As for Helen, she liked him. She had liked him for five years, ever since her mother had pointed him out on the platform of Knype Railway Station. She saw him closer now. He was older than she had been picturing him; indeed, the lines on his little, rather wizened face, and the minute sproutings of grey-white hair in certain spots on his reddish chin, where he had shaved himself badly, caused her somehow to feel quite sad. She thought of him as "a dear old thing," and then as "a dear old darling." Yes, old, very old! Nevertheless, she felt maternal towards him. She felt that she was much wiser than he was, and that she could teach him a great deal. She saw very clearly how wrong he and her mother had been, with their stupidly terrific quarrel; and the notion of all the happiness which he had missed, in his solitary, unfeminised, bachelor existence, nearly brought into her eyes tears of a quick and generous sympathy.

He, blind and shabby ancient, had no suspicion that his melancholy state and the notion of all the happiness he had missed had tinged with sorrow the heart within the frock, and added a dangerous humidity to the glance under the sunshade.

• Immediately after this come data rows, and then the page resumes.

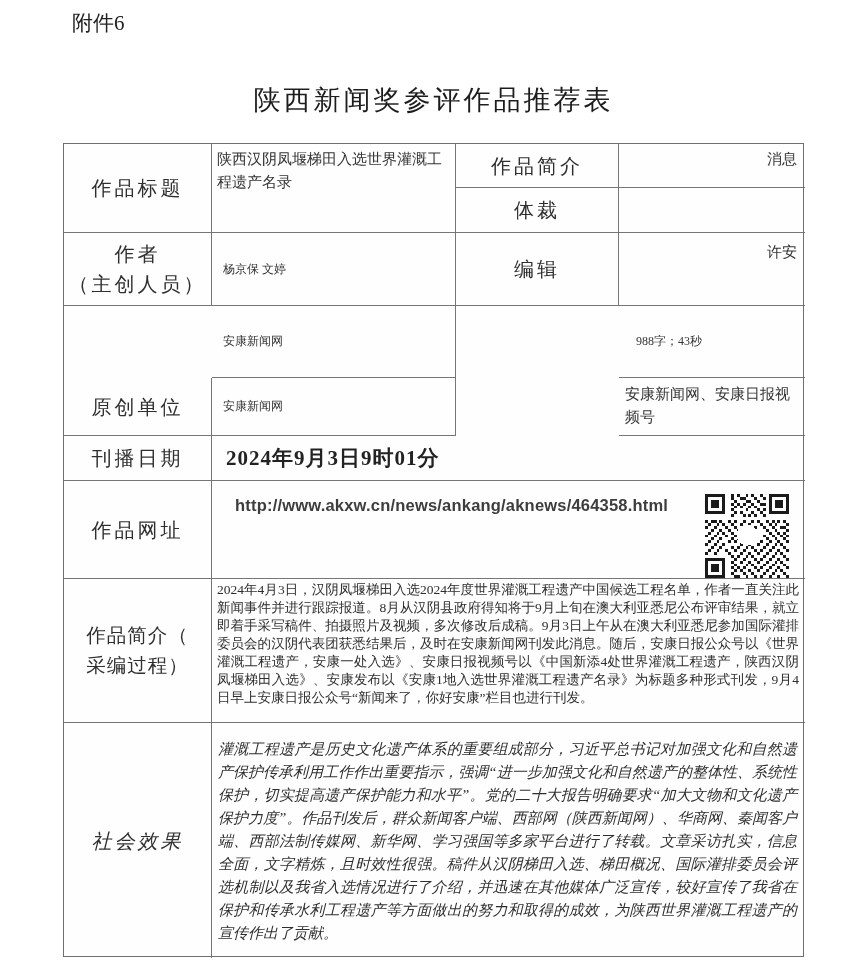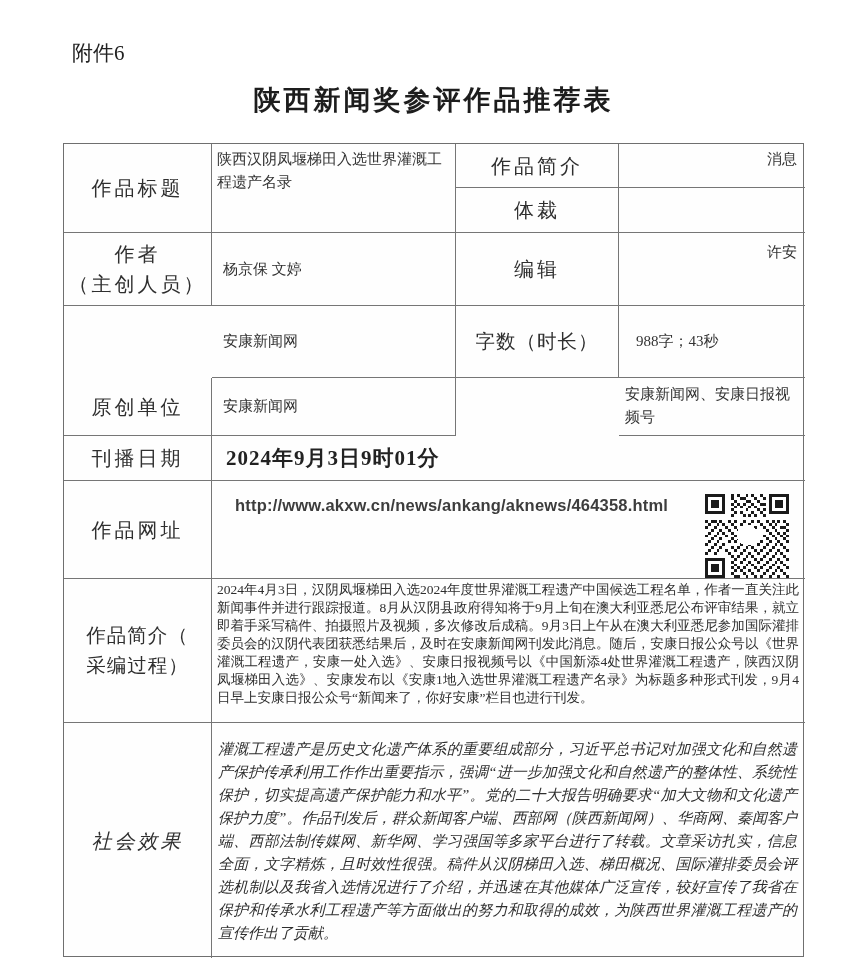--- a/index.html
+++ b/index.html
@@ -5,26 +5,26 @@
   * { margin: 0; padding: 0; box-sizing: border-box; }
   html,body { background: #ffffff; }
   body {
     width: 853px; height: 964px;
     position: relative;
     font-family: "Liberation Serif", "DejaVu Serif", serif;
     color: #2c2c2c;
     overflow: hidden;
   }
   .attachment {
-    position: absolute; left: 72px; top: 39px;
+    position: absolute; left: 72px; top: 9px;
     font-size: 21px; color: #222;
   }
   .doc-title {
     position: absolute; left: 63px; top: 82px; width: 741px;
-    text-align: center; font-size: 27px; font-weight: bold;
+    text-align: center; font-size: 27px; font-weight: normal;
     letter-spacing: 3px; color: #1d1d1d;
   }
   .form-table {
     position: absolute; left: 63px; top: 143px;
     width: 741px; height: 814px;
     display: grid;
     grid-template-columns: 148px 244px 163px 186px;
     grid-template-rows: 44px 45px 73px 72px 58px 45px 98px 144px 235px;
     border: 1px solid #6f6f6f;
     background: #fefefe;
@@ -38,21 +38,21 @@
   .nr { border-right: none; }
   .nb { border-bottom: none; font-style: italic; }
   .lab {
     display: flex; align-items: center; justify-content: center;
     text-align: center; white-space: pre-line;
     font-size: 20px; letter-spacing: 3px; line-height: 1.5;
     color: #2f2f2f;
   }
   .lab2 { letter-spacing: 1px; font-size: 19.5px; }
   .v-top { padding: 5px 8px 0 8px; font-size: 15px; line-height: 1.45; color: #333; text-align: right; }
-  .v-mid { display: flex; align-items: center; padding-left: 11px; font-size: 15px; color: #333; }
+  .v-mid { display: flex; align-items: center; padding-left: 11px; font-size: 12px; color: #333; }
   .v-title { padding: 4px 4px 0 5px; font-size: 15px; line-height: 1.5; color: #333; }
   .v-date {
     display: flex; align-items: center; padding-left: 14px;
     font-size: 21px; font-weight: bold; letter-spacing: 1px; color: #222;
   }
   .v-url { position: relative; }
   .url-text {
     display: inline-block; margin: 15px 0 0 23px;
     font-family: "Liberation Sans", "DejaVu Sans", sans-serif;
     font-size: 16.5px; font-weight: bold; color: #3d3d3d; letter-spacing: 0.2px;
@@ -89,21 +89,20 @@
   <div class="cell lab" style="grid-area:2/3/3/4">体裁</div>
   <div class="cell v-top nr" style="grid-area:2/4/3/5"></div>
 
   <div class="cell lab" style="grid-area:3/1/4/2">作者
 （主创人员）</div>
   <div class="cell v-mid" style="grid-area:3/2/4/3">杨京保 文婷</div>
   <div class="cell lab" style="grid-area:3/3/4/4">编辑</div>
   <div class="cell v-top nr" style="grid-area:3/4/4/5;padding-top:9px">许安</div>
 
   <div class="cell v-mid" style="grid-area:4/2/5/3">安康新闻网</div>
-  <div class="cell lab lab2" style="grid-area:4/3/5/4">字数（时长）</div>
   <div class="cell v-mid nr pad-words" style="grid-area:4/4/5/5">988字；43秒</div>
 
   <div class="cell lab" style="grid-area:5/1/6/2">原创单位</div>
   <div class="cell v-mid" style="grid-area:5/2/6/3">安康新闻网</div>
   <div class="cell v-channel nr" style="grid-area:5/4/6/5">安康新闻网、安康日报视频号</div>
 
   <div class="cell lab" style="grid-area:6/1/7/2">刊播日期</div>
   <div class="cell v-date nr" style="grid-area:6/2/7/5">2024年9月3日9时01分</div>
 
   <div class="cell lab" style="grid-area:7/1/8/2">作品网址</div>

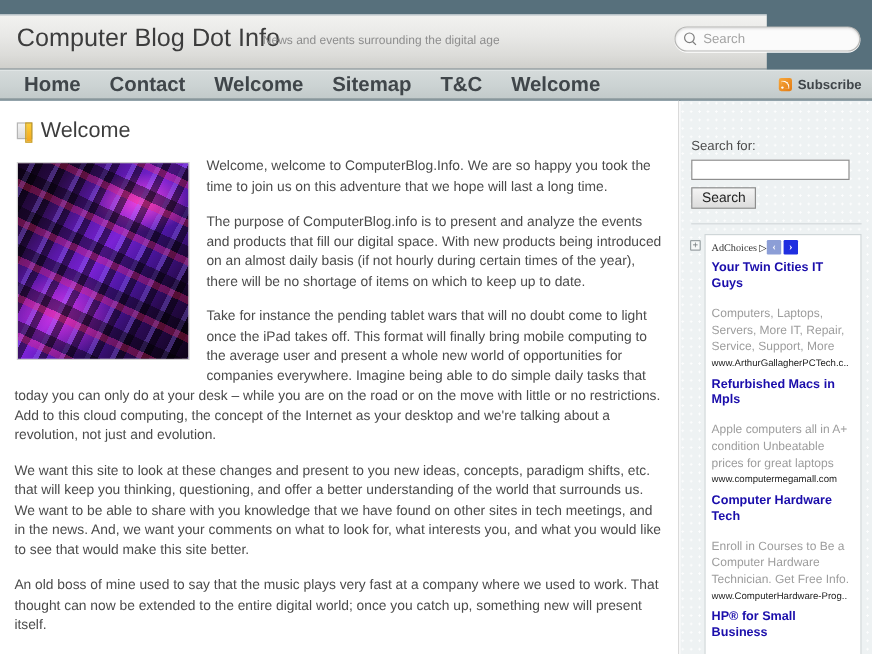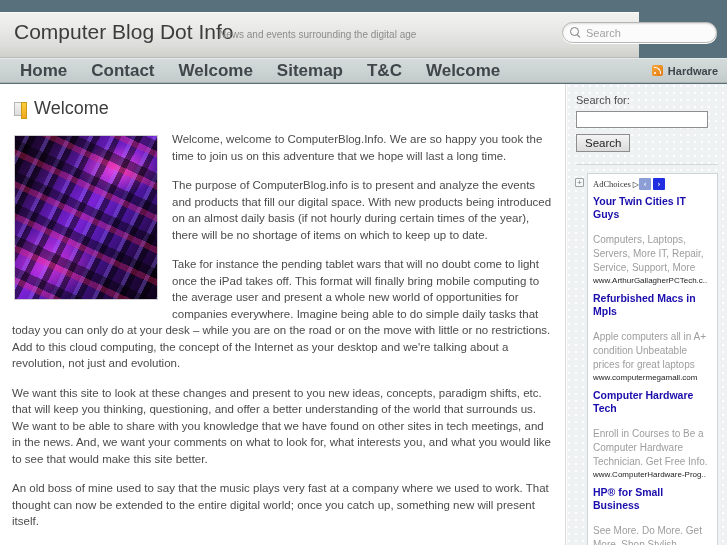--- a/index.html
+++ b/index.html
@@ -167,21 +167,21 @@
   
   .sidebar {
     position: absolute; right: 0; top: 0; width: 160px; height: 461px;
     background: #eef2f3;
     background-image:
       radial-gradient(circle at 2px 2px, rgba(255,255,255,0.9) 0.8px, transparent 1px);
     background-size: 7px 7px;
     padding: 10px 9px 0 9px;
     overflow: hidden;
   }
-  .widget { margin-bottom: 12px; }
+  .widget { margin-bottom: 12px; margin-top: 22px; }
   .widget-label {
     font-size: 11px; color: #4d4d4d; margin-bottom: 5px;
   }
   .sb-search-input {
     width: 132px; height: 17px;
     border: 1px solid #8e8e8e;
     background: #fff; outline: none;
     font-family: "Liberation Sans", sans-serif;
     font-size: 11px; color: #333; padding: 0 3px;
     display: block;
@@ -266,21 +266,21 @@
     <div class="nav-items">
       <a class="nav-item">Home</a>
       <a class="nav-item">Contact</a>
       <a class="nav-item">Welcome</a>
       <a class="nav-item">Sitemap</a>
       <a class="nav-item">T&amp;C</a>
       <a class="nav-item">Welcome</a>
     </div>
     <div class="subscribe">
       <span class="rss-icon"></span>
-      <span class="subscribe-label">Hardware</span>
+      <span class="subscribe-label">Subscribe</span>
     </div>
   </div>
 
   <div class="content-wrap">
 
     <div class="main-col">
       <div class="page-title-row">
         <span class="page-icon"></span>
         <span class="page-title">Welcome</span>
       </div>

It did not occur to him that he was an object of pity, nor that a vast store of knowledge was waiting to be poured into him. The aged, self-satisfied wag-beard imagined that he had conducted his career fairly well. He knew no one with whom he would have changed places. He regarded Helen as an extremely agreeable little thing, with her absurd air of being grown-up. Decidedly in five years she had tremendously altered. Five years ago she had been gawky. Now … Well, he was proud of her. She had called him great-stepuncle, thus conferring on him a sort of part-proprietorship in her; and he was proud of her. The captain of the bowling-club came along, and James Ollerenshaw gave him just such a casual nod as he might have given to a person of no account. The nod seemed to say: "Match this, if you can. It's mine, and there's nothing in the town to beat it. Mrs. Prockter herself hasn't got more style than this." (Of this Mrs. Prockter, more later.)

Helen soon settled down into a condition of ease, which put an end to blushing. She knew she was admired.

"What are you doing i' Bosley?" James demanded.

"I'm living i' Bosley," she retorted, smartly.

"Living here!" He stopped, and his hard old heart almost stopped too. If not in mourning, she was in semi-mourning. Surely Susan had not had the effrontery to die, away in Longshaw, without telling him!

"Mother has married again," said Helen, lightly.

"Married!" He was staggered. The wind was knocked out of him.

"Yes. And gone to Canada!" Helen added.

You pick up your paper in the morning, and idly and slowly peruse the advertisements on the first page, forget it, eat some bacon, grumble at the youngest boy, open the paper, read the breach of promise case on page three, drop it, and ask your wife for more coffee—hot—glance at your letters again, then reopen the paper at the news page, and find that the Tsar of Russia has been murdered, and a few American cities tumbled to fragments by an earthquake—you know how you feel then. James Ollerenshaw felt like that. The captain of the bowling-club, however, poising a bowl in his right hand, and waiting for James Ollerenshaw to leave his silken dalliance, saw nothing but an old man and a young woman sitting on a Corporation seat.